> **Data records**
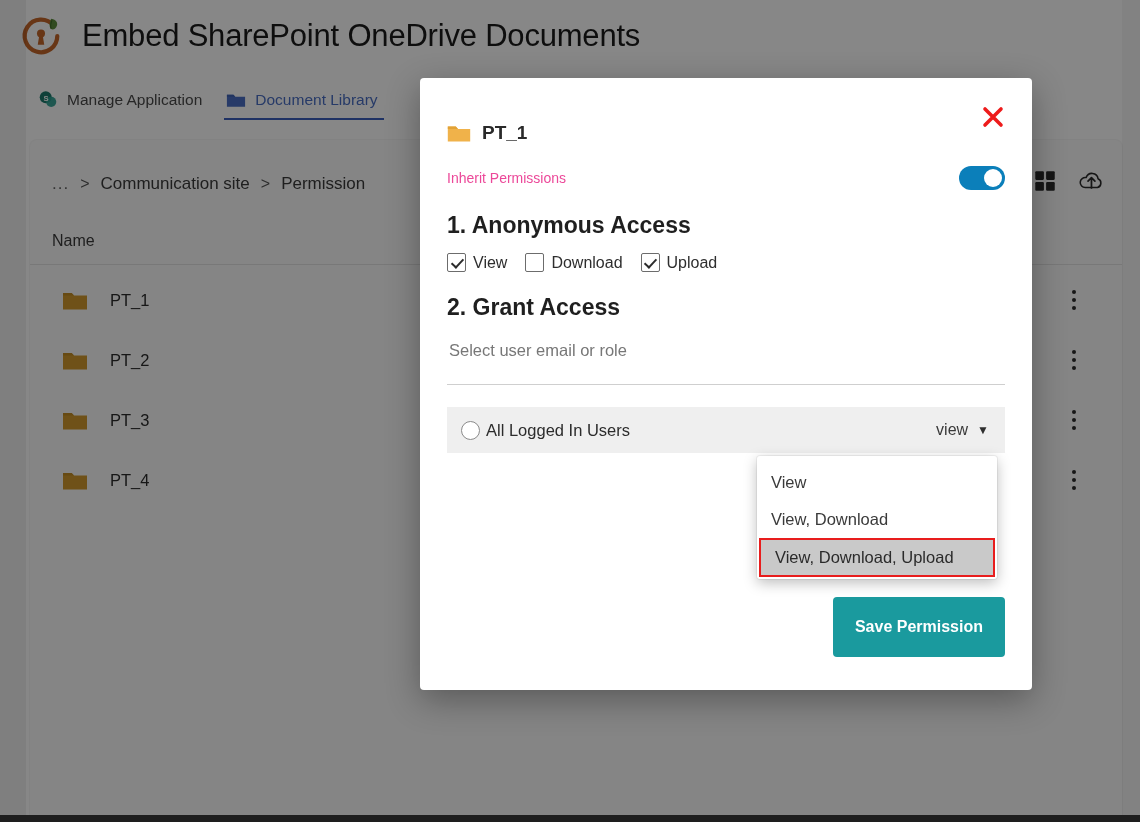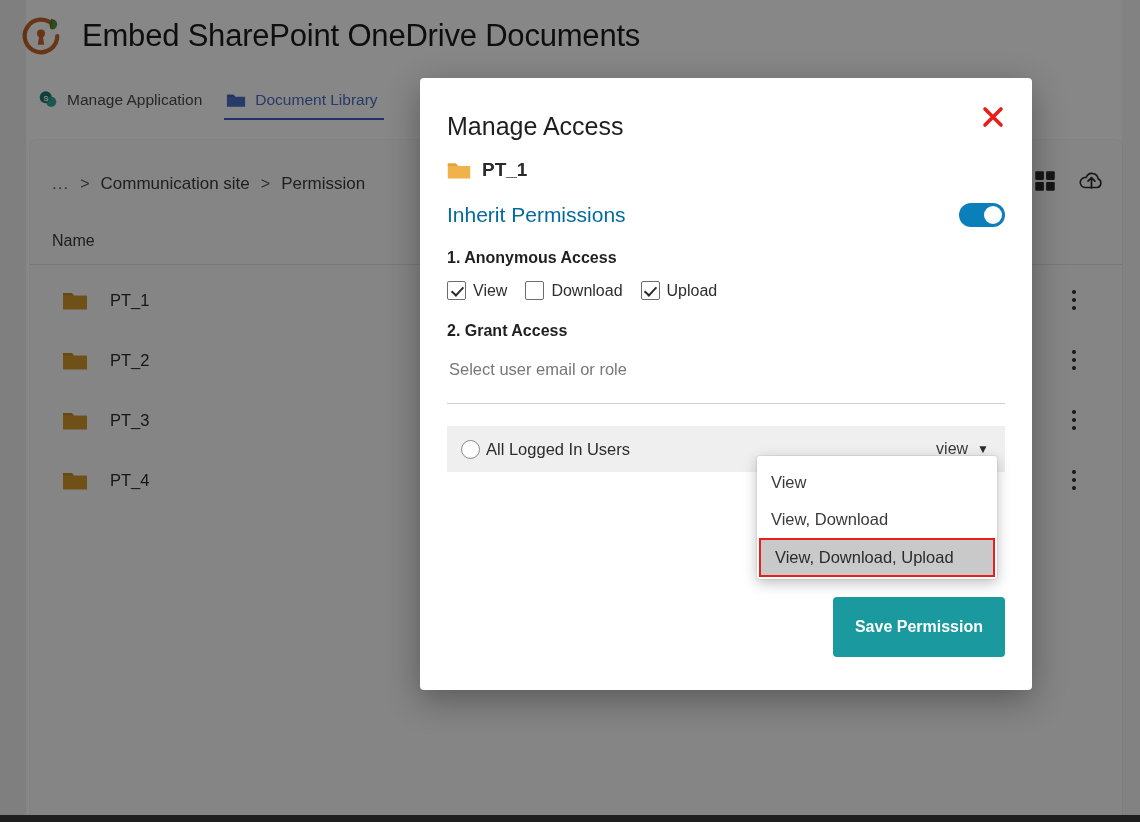--- a/index.html
+++ b/index.html
@@ -464,7 +464,6 @@
 
   <div class="modal">
 
-    <div class="modal-title">Manage Access</div>
 
     <div class="modal-close">
       <svg width="26" height="26" viewBox="0 0 26 26">

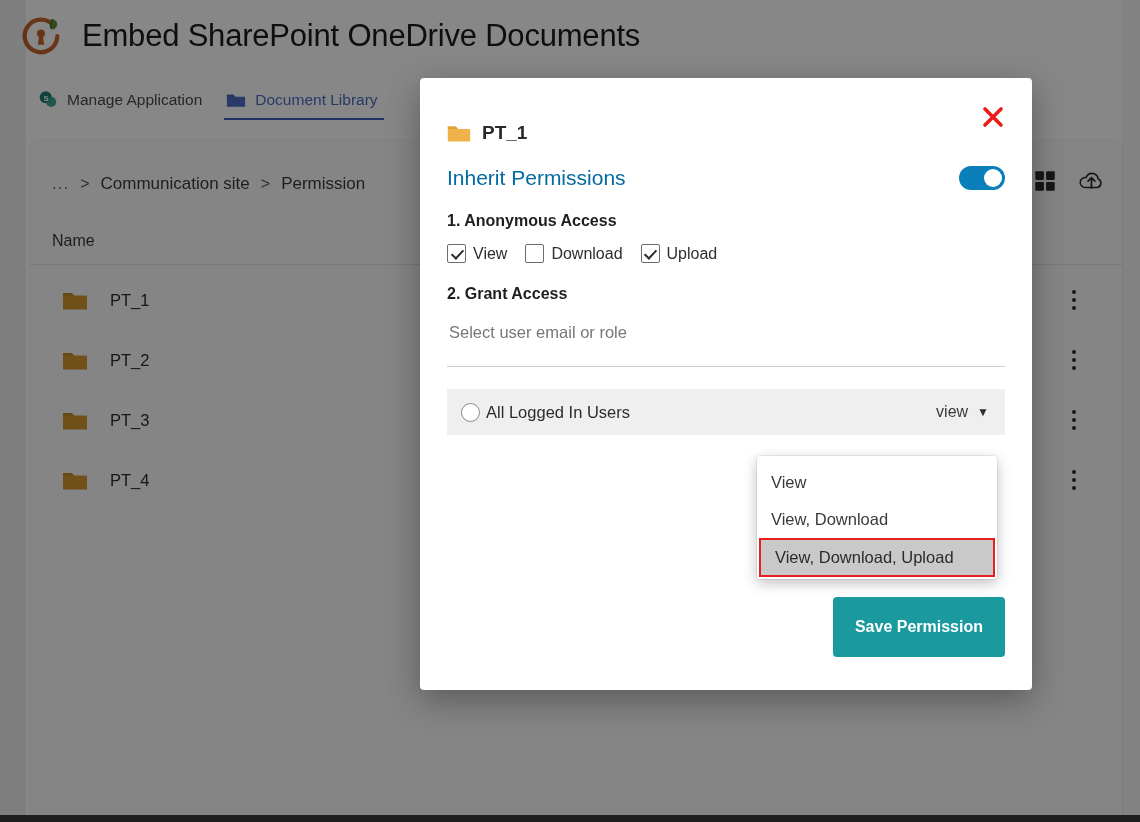--- a/index.html
+++ b/index.html
@@ -205,7 +205,7 @@
     justify-content: space-between;
     margin-top: 22px;
   }
-  .inherit-label { font-size: 21px; color: #0369a1; }
+  .inherit-label { font-size: 14px; color: #ec4899; }
   .toggle {
     width: 46px; height: 24px;
     border-radius: 12px;

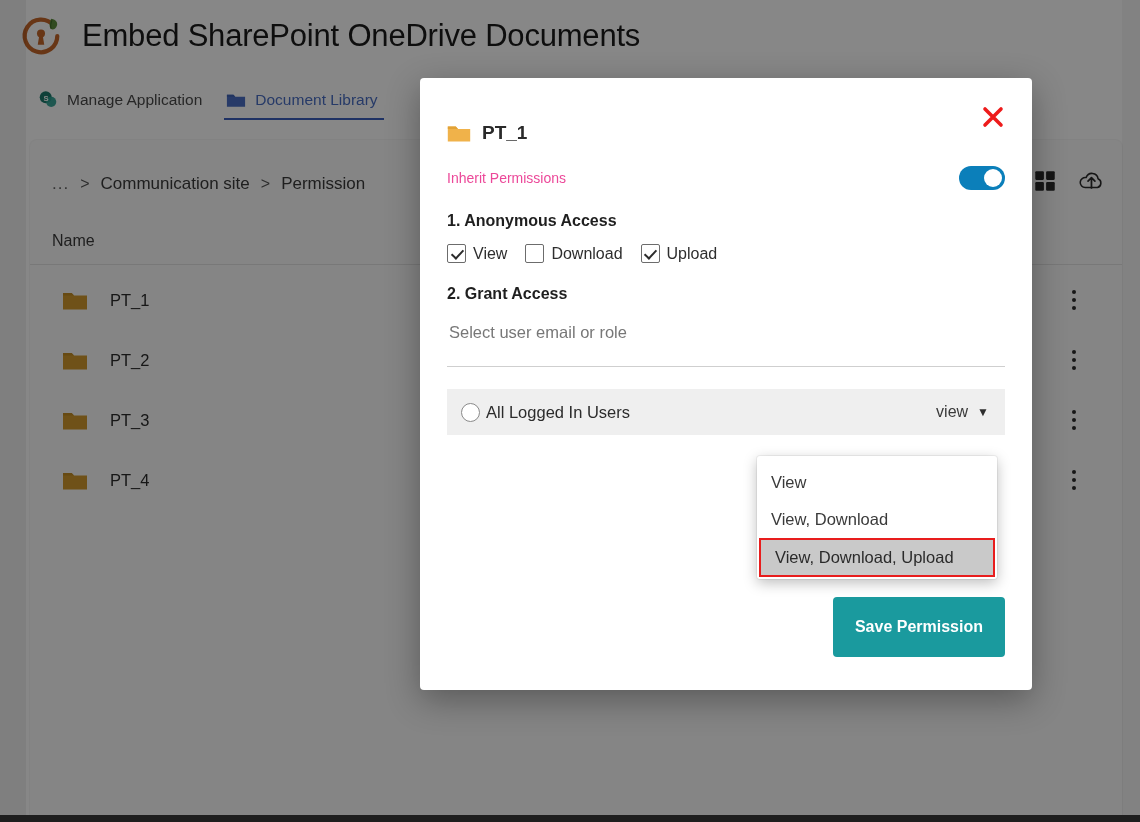--- a/index.html
+++ b/index.html
@@ -221,7 +221,7 @@
   }
 
   .sec-head {
-    font-size: 16px;
+    font-size: 23px;
     font-weight: bold;
     color: #1f1f1f;
     margin-top: 22px;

> **Assignment**
Leave the pictures behind and repeat each entry exactly.

> **Solution to this problem**
--- a/index.html
+++ b/index.html
@@ -464,7 +464,6 @@
 
   <div class="modal">
 
-    <div class="modal-title">Manage Access</div>
 
     <div class="modal-close">
       <svg width="26" height="26" viewBox="0 0 26 26">

--- a/index.html
+++ b/index.html
@@ -205,7 +205,7 @@
     justify-content: space-between;
     margin-top: 22px;
   }
-  .inherit-label { font-size: 21px; color: #0369a1; }
+  .inherit-label { font-size: 14px; color: #ec4899; }
   .toggle {
     width: 46px; height: 24px;
     border-radius: 12px;

--- a/index.html
+++ b/index.html
@@ -221,7 +221,7 @@
   }
 
   .sec-head {
-    font-size: 16px;
+    font-size: 23px;
     font-weight: bold;
     color: #1f1f1f;
     margin-top: 22px;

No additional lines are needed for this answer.